- **EXERCISE DETAILS**: Scan the entries for "should". Every line that holds it is to be copied.

- **MATERIAL FOR THIS TASK**:

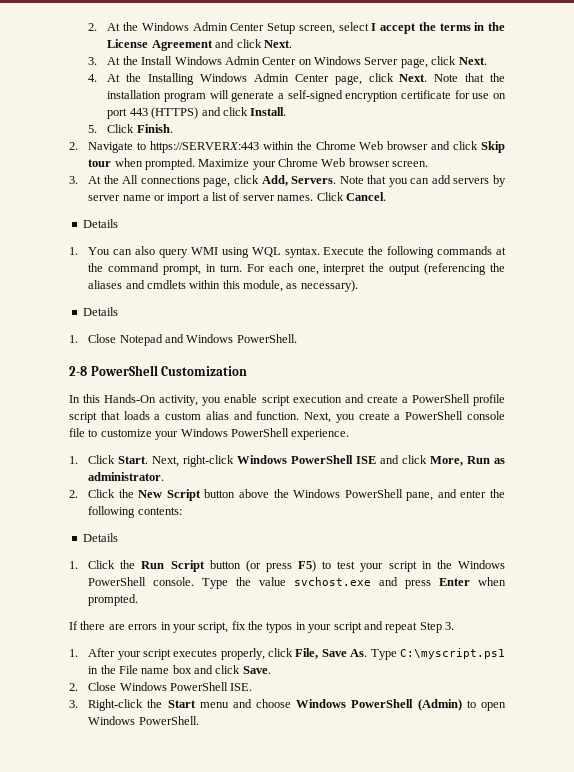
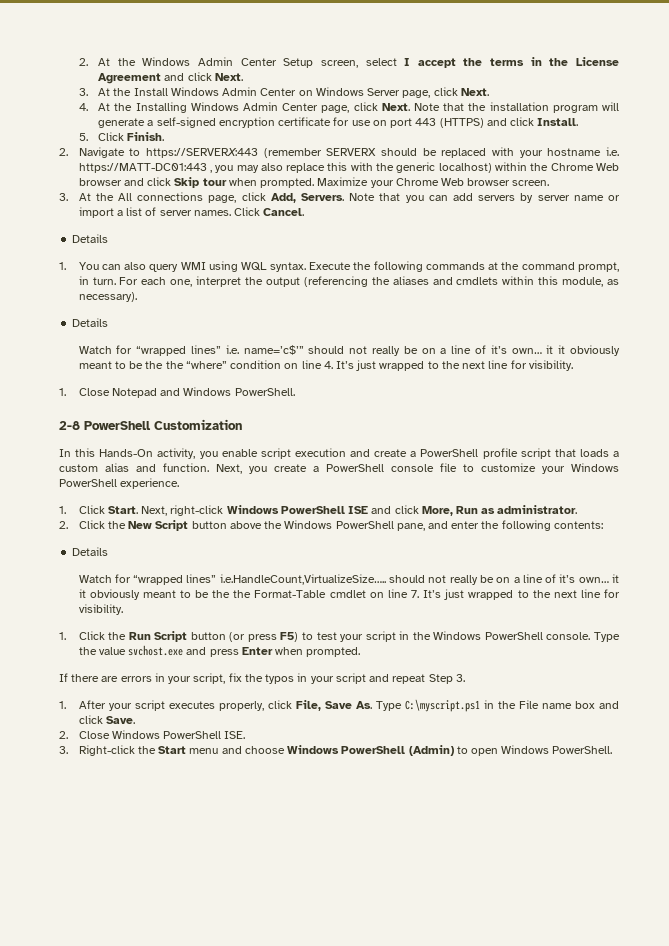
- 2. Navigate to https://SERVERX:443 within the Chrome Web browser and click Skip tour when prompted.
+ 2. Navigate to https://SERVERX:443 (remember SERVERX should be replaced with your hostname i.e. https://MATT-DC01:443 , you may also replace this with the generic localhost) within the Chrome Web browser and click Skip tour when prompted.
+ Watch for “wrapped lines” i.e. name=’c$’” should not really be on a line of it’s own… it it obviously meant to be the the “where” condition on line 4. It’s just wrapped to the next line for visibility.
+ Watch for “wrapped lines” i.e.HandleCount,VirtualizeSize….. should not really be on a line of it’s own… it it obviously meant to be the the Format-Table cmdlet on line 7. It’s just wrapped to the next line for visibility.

==

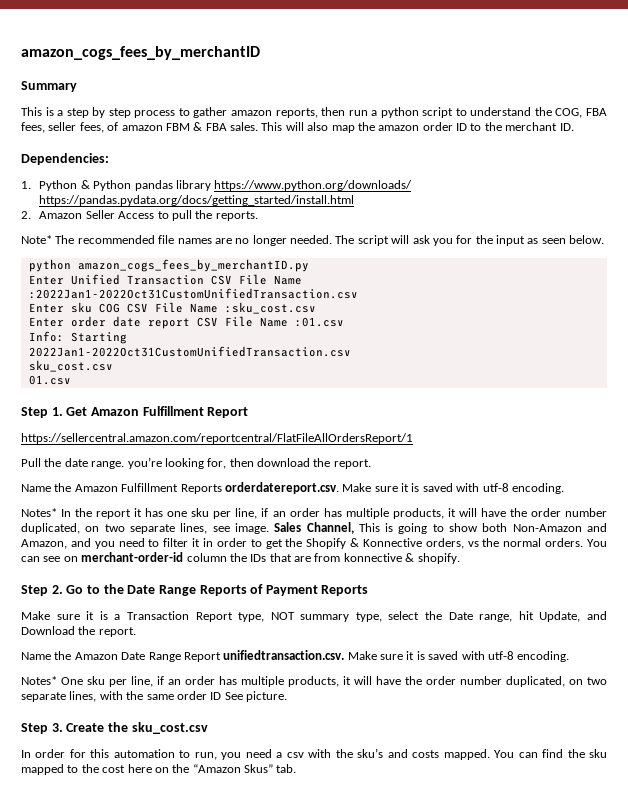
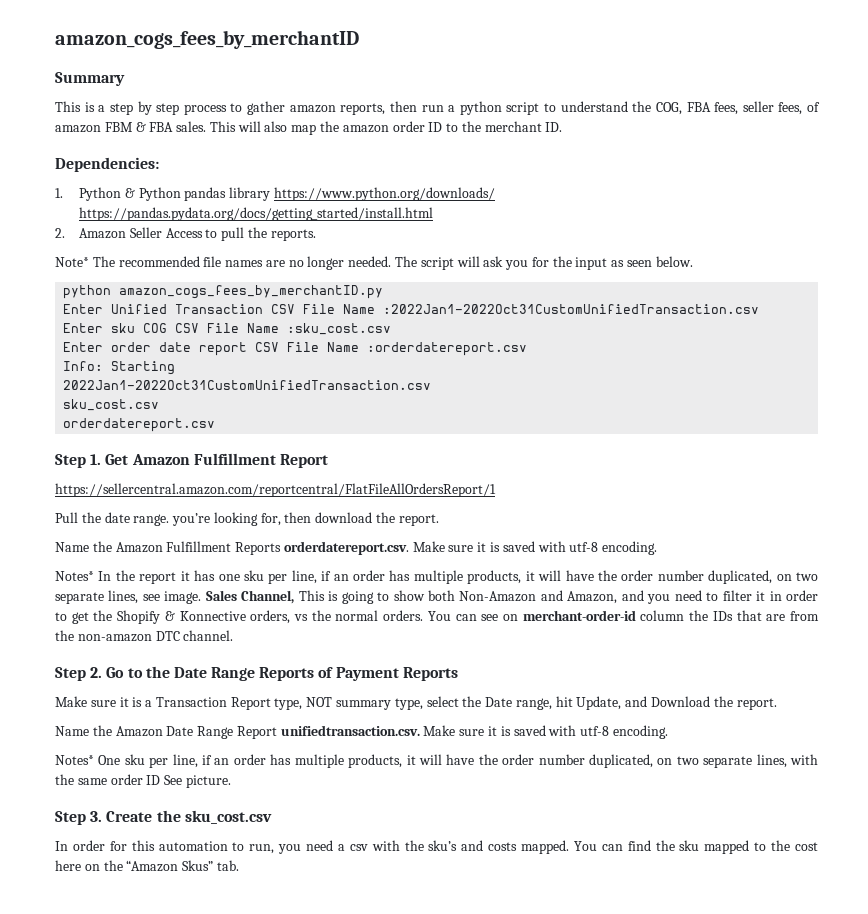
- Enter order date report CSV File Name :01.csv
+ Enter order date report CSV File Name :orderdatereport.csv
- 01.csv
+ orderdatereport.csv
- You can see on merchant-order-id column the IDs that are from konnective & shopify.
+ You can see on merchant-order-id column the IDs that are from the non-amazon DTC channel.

- **RESPONSE AREA**:
+ 2. Navigate to https://SERVERX:443 (remember SERVERX should be replaced with your hostname i.e. https://MATT-DC01:443 , you may also replace this with the generic localhost) within the Chrome Web browser and click Skip tour when prompted.
+ Watch for “wrapped lines” i.e. name=’c$’” should not really be on a line of it’s own… it it obviously meant to be the the “where” condition on line 4. It’s just wrapped to the next line for visibility.
+ Watch for “wrapped lines” i.e.HandleCount,VirtualizeSize….. should not really be on a line of it’s own… it it obviously meant to be the the Format-Table cmdlet on line 7. It’s just wrapped to the next line for visibility.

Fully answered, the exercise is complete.